We now need to calculate the sum for the field "amount" for every possible combination of report_name, view_name, col_name and row_name.
In SQL this would be quite easy, just select sum (amount) and group it by the fields you want.
However, since Cassandra does not support these operations (which is perfectly fine) I need to achieve this on another way.
Currently I achieve this by doing a full-table walk, processing each record and storing the sum in a HashMap in Java for each combination.
The prepared statement I use is as follows:
SELECT
partition_key,
financial_institution,
report_name,
view_name,
col_name,
row_name,
amount
FROM allocated;
That works partially on machines with lots on RAM for both, cassandra and the Java app, but crashes on smaller machines.
Now I'm wondering whether it's possible to achieve this on a faster way?
I could imagine using the partition_key, which serves also as the cassandra partition key and do this for every partition (I have 5 of them).
Also I though of doing this multithreaded by assigning every partition and report to a seperate thread and running it parallel. But I guess this would cause a lot of overhead on the application side.

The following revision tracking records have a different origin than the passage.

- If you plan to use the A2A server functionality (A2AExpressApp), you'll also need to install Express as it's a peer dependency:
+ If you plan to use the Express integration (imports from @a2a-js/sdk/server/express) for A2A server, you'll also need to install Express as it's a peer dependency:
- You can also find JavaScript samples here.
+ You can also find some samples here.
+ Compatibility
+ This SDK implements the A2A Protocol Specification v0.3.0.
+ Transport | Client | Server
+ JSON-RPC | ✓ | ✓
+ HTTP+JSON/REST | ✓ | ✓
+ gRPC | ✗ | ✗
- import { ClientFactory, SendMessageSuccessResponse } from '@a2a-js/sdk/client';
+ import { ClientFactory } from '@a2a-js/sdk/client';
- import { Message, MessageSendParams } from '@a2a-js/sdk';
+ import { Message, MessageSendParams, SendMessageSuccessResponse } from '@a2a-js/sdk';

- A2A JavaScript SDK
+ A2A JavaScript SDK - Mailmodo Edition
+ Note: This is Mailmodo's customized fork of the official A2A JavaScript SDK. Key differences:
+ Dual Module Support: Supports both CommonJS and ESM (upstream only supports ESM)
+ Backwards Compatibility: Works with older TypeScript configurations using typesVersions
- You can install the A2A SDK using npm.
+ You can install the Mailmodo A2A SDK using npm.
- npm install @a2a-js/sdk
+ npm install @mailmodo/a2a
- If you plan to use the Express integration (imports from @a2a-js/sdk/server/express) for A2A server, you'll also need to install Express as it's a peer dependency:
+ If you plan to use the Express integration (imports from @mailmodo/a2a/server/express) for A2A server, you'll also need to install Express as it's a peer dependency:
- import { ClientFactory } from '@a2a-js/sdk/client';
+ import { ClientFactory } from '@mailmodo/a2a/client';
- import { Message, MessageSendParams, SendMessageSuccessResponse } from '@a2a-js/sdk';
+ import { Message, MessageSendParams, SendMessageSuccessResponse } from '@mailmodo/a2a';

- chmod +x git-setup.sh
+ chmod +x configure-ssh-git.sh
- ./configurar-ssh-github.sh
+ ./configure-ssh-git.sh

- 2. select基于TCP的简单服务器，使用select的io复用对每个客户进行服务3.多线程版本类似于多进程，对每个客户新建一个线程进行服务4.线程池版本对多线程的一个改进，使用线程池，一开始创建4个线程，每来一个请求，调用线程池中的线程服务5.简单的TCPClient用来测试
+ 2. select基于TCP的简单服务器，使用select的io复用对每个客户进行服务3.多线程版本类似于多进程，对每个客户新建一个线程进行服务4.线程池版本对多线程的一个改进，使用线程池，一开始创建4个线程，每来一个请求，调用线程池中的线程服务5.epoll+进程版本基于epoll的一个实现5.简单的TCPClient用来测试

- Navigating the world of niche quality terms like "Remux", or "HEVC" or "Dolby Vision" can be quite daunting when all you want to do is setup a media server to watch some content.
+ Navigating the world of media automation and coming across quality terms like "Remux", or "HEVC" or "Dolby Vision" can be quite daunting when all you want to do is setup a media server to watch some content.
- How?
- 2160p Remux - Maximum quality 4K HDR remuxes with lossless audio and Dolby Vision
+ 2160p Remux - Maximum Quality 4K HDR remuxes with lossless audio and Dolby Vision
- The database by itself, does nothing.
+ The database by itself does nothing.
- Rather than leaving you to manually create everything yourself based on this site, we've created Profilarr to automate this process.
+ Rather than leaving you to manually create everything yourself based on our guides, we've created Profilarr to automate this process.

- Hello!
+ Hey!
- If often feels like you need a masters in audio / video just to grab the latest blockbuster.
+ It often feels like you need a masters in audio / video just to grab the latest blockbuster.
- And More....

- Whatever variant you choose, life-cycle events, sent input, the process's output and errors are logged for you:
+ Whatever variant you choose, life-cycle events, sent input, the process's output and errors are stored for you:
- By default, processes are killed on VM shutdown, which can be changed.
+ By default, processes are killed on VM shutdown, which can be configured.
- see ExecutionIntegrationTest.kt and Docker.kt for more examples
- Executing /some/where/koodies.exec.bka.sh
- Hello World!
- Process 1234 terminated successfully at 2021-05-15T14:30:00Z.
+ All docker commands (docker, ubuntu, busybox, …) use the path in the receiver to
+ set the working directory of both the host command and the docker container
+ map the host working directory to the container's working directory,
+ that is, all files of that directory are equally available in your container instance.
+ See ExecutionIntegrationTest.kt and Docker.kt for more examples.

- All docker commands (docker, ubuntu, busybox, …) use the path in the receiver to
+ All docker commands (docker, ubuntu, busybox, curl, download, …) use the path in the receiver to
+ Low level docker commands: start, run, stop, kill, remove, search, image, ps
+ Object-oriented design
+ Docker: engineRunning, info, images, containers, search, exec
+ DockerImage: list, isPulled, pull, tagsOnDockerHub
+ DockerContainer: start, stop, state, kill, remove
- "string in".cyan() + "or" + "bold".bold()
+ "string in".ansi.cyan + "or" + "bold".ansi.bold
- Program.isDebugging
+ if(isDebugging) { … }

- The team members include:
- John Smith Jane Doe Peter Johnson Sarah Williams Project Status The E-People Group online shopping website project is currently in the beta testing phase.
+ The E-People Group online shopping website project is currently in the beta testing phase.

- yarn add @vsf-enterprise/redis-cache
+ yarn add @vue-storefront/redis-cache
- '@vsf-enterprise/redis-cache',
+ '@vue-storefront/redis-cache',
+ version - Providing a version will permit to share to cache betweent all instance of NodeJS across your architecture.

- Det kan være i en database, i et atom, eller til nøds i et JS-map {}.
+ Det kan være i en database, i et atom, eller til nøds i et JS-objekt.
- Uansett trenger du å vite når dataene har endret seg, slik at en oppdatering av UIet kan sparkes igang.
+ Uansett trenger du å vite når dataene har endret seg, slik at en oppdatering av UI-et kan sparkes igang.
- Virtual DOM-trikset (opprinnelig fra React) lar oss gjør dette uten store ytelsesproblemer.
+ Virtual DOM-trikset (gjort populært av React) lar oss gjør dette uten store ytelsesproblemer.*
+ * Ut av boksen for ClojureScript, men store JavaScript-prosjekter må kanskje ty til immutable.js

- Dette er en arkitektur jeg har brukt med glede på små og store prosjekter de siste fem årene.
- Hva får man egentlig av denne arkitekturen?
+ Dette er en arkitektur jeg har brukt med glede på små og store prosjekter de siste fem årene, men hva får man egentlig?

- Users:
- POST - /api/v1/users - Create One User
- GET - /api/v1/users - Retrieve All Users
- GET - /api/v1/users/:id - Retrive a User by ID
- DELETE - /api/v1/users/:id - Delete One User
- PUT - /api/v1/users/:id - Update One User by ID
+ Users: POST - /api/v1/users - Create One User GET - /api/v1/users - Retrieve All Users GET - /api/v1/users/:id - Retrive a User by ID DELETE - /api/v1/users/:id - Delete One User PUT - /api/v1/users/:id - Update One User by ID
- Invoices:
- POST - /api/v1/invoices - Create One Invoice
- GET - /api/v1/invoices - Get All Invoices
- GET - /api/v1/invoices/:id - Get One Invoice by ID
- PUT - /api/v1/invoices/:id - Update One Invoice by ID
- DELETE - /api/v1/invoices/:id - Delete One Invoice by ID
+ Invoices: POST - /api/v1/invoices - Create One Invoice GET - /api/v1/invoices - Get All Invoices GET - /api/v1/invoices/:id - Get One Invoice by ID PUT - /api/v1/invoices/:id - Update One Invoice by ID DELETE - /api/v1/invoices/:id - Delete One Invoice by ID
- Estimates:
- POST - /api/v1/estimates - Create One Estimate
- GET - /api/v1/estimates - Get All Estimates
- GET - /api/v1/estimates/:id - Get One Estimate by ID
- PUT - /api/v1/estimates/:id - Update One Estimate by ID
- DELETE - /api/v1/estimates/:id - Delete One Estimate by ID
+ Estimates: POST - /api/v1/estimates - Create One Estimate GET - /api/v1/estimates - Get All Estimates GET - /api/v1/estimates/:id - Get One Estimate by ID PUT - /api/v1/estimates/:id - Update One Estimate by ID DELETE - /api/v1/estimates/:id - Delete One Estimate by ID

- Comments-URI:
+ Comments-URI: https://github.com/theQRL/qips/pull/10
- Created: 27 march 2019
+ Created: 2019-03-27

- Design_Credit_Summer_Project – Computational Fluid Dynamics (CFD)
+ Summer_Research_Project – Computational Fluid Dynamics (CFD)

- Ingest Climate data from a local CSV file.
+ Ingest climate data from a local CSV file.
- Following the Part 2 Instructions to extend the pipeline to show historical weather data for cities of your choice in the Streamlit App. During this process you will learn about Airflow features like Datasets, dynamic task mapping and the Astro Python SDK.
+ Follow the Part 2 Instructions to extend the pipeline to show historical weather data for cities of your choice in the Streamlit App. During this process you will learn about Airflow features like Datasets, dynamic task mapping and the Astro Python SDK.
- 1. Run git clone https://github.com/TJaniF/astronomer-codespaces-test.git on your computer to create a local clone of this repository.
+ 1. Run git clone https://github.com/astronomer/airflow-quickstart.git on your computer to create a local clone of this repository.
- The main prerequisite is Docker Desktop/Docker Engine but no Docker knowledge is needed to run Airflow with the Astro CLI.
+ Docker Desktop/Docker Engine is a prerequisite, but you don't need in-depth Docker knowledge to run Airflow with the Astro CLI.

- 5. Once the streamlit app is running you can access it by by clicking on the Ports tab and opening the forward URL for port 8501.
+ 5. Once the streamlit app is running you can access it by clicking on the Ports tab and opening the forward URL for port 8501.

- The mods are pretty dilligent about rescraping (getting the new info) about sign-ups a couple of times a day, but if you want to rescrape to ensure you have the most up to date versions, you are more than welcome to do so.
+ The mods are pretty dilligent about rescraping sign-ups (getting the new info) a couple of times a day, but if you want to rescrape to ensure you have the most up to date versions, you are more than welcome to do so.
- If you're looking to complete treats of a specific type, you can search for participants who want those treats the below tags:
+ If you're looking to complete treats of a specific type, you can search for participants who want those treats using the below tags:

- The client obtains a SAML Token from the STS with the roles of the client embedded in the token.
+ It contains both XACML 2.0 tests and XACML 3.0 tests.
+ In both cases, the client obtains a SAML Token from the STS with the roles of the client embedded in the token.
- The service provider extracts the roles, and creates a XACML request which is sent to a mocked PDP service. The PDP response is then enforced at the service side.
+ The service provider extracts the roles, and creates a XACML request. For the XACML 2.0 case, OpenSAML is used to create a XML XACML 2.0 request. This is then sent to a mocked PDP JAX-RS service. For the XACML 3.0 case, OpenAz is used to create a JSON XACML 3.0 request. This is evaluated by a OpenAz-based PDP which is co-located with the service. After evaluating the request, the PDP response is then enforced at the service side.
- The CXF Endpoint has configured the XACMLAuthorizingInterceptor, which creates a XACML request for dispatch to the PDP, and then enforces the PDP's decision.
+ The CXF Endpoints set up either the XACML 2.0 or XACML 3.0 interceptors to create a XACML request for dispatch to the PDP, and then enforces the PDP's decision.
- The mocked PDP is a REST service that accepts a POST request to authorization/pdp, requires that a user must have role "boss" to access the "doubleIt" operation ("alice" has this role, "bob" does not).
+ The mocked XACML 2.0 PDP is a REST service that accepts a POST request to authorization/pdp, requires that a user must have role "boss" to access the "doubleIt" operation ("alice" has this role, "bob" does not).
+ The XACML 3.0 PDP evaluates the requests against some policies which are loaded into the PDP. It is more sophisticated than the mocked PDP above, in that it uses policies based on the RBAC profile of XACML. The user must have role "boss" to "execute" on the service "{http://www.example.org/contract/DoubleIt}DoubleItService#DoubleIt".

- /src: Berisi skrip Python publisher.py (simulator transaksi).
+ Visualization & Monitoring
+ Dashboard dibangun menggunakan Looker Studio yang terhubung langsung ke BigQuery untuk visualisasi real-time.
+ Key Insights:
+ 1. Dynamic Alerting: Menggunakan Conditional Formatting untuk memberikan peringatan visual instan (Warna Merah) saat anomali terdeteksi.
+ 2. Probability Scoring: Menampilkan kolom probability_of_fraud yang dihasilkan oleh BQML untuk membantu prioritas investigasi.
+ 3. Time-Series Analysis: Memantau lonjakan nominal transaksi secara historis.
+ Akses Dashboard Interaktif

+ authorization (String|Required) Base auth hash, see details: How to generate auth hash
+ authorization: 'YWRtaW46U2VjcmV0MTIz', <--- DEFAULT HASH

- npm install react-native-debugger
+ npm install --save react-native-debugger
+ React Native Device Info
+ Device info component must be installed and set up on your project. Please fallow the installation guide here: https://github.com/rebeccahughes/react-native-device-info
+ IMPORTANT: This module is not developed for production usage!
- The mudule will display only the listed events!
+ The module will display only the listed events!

Now to the actual question: Would you recommend another execution strategy to achieve this?
Maybe I still think too much in a SQL-like way.
Thank you for you support.
Here are two ideas that may help you.
1) You can efficiently scan rows in any table using the following approach. Consider a table with PRIMARY KEY (pk, sk, tk). Let's use a fetch size of 1000, but you can try other values.
First query (Q1):
select whatever_columns from allocated limit 1000;
Process these and then record the value of the three columns that form the primary key. Let's say these values are pk_val, sk_val, and tk_val. Here is your next query (Q2):
select whatever_columns from allocated where token(pk) = token(pk_val) and sk = sk_val and tk > tk_val limit 1000;
The above query will look for records for the same pk and sk, but for the next values of tk. Keep repeating as long as you keep getting 1000 records. When get anything less, you ignore the tk, and do greater on sk. Here is the query (Q3):
select whatever_columns from allocated where token(pk) = token(pk_val) and sk > sk_val limit 1000;
Again, keep doing this as long as you get 1000 rows. Once you are done, you run the following query (Q4):
select whatever_columns from allocated where token(pk) > token(pk_val) limit 1000;
Now, you again use the pk_val, sk_val, tk_val from the last record, and run Q2 with these values, then Q3, then Q4.....
You are done when Q4 returns less than 1000.
2) I am assuming that 'report_name, view_name, col_name and row_name' are not unique and that's why you maintain a hashmap to keep track of the total amount whenever you see the same combination again. Here is something that may work better. Create a table in cassandra where key is a combination of these four values (maybe delimited). If there were three, you could have simply used a composite key for those three. Now, you also need a column called amounts which is a list. As you are scanning the allocate table (using the approach above), for each row, you do the following:
update amounts_table set amounts = amounts + whatever_amount where my_primary_key = four_col_values_delimited;
Once you are done, you can scan this table and compute the sum of the list for each row you see and dump it wherever you want. Note that since there is only one key, you can scan using only token(primary_key) > token(last_value_of_primary_key).
Sorry if my description is confusing. Please let me know if this helps.